Catrin watched all of this from a detached distance. She was aware of Oliver riding beside the wain and peering anxiously inside. She managed to give him a wan smile and, turning on her side, fell into a deep, exhausted sleep.
Carlisle was a grey border town with a fine new keep defending the approach to Galloway and standing proud against Cumbria. To honour its king and greet Prince Henry, his nephew, the castle had been decked with horn lanterns and the barbaric splendour of pine pitch torches. A fanfare of trumpets welcomed the arrival of Henry and his entourage and they were escorted into the castle by King David and his knights in the full splendour of court dress. A great feast was set out in the hall with glistening roasts, whole tender sucking pigs, and pies made with chopped venison and spices. Banners and weapons gilded the walls and a fortune in gold plate was laid out upon an embroidered cloth on the high table.
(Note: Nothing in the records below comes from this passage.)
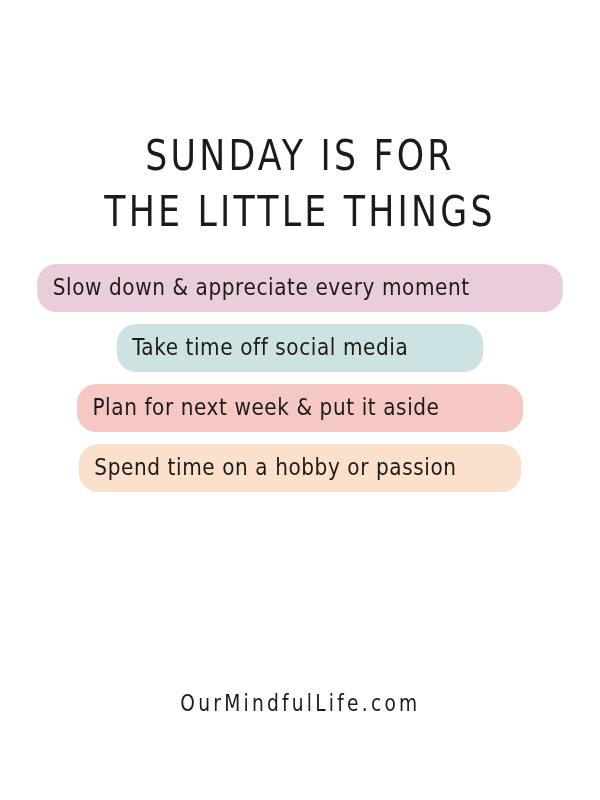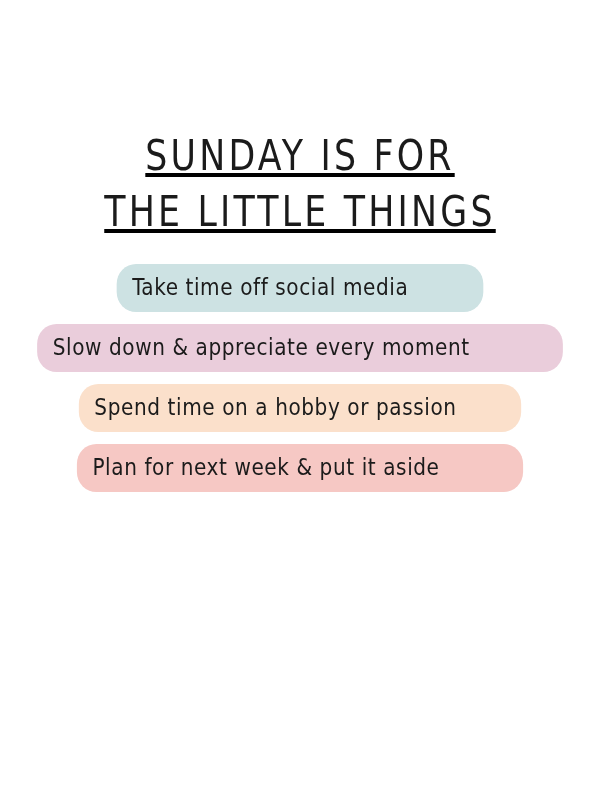"SUNDAY IS FOR" .title-block { text-decoration: underline -> none }
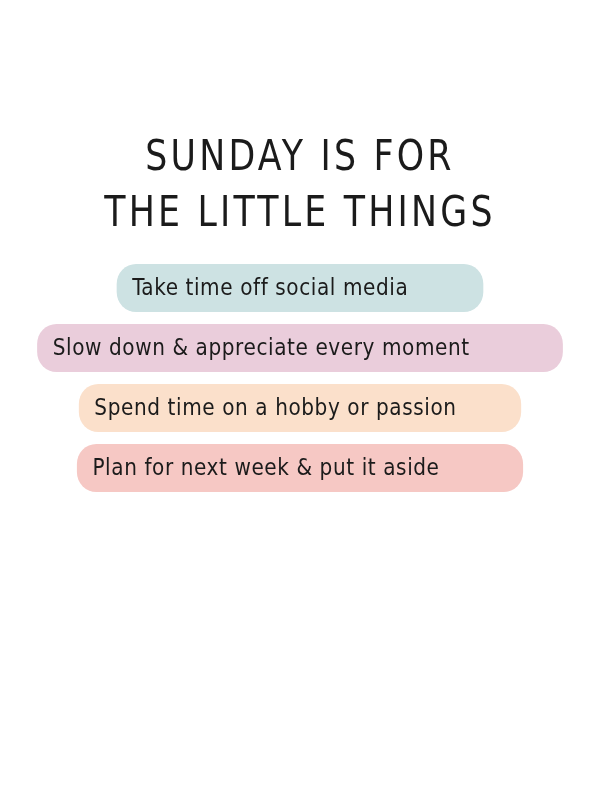"Take time off social media" div.bar-row { order: before "Slow down & appreciate every" -> after "Slow down & appreciate every" }
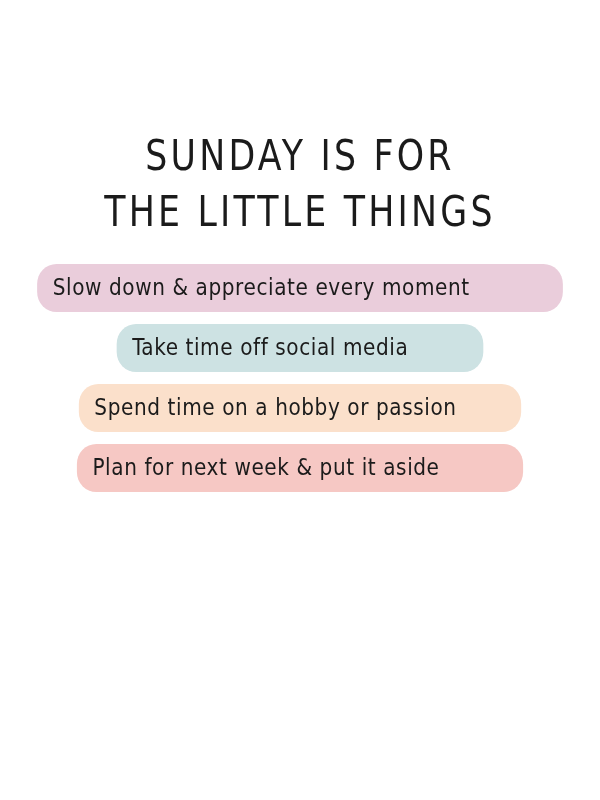"Spend time on a hobby" div.bar-row { order: before "Plan for next week &" -> after "Plan for next week &" }
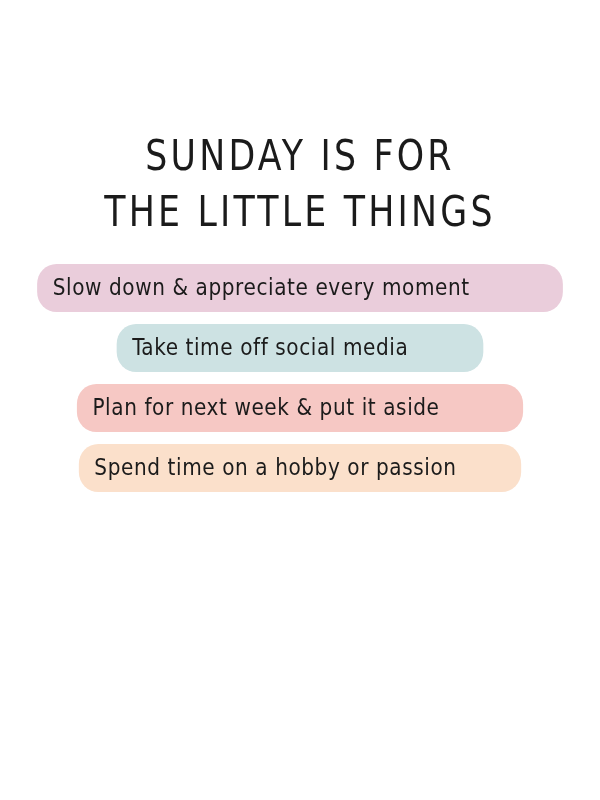"OurMindfulLife.com" div.footer { html: none -> <div> <span>OurMindfulLife.com</span> </div> }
Catrin ignored all the rich, fatty meat. The sight of it made her ravenous and sick at the same time and she knew that if she ate it, she would only purge it back later. While Rosamund gorged herself, her small face shiny with grease, Catrin made do with plain bread and oatcakes, washed down with a little wine. Luckily Oliver had too many duties to spend much time with her, but Catrin knew that eventually he would notice, and if she continued to be ill she no longer had the excuse of a brisk sea crossing.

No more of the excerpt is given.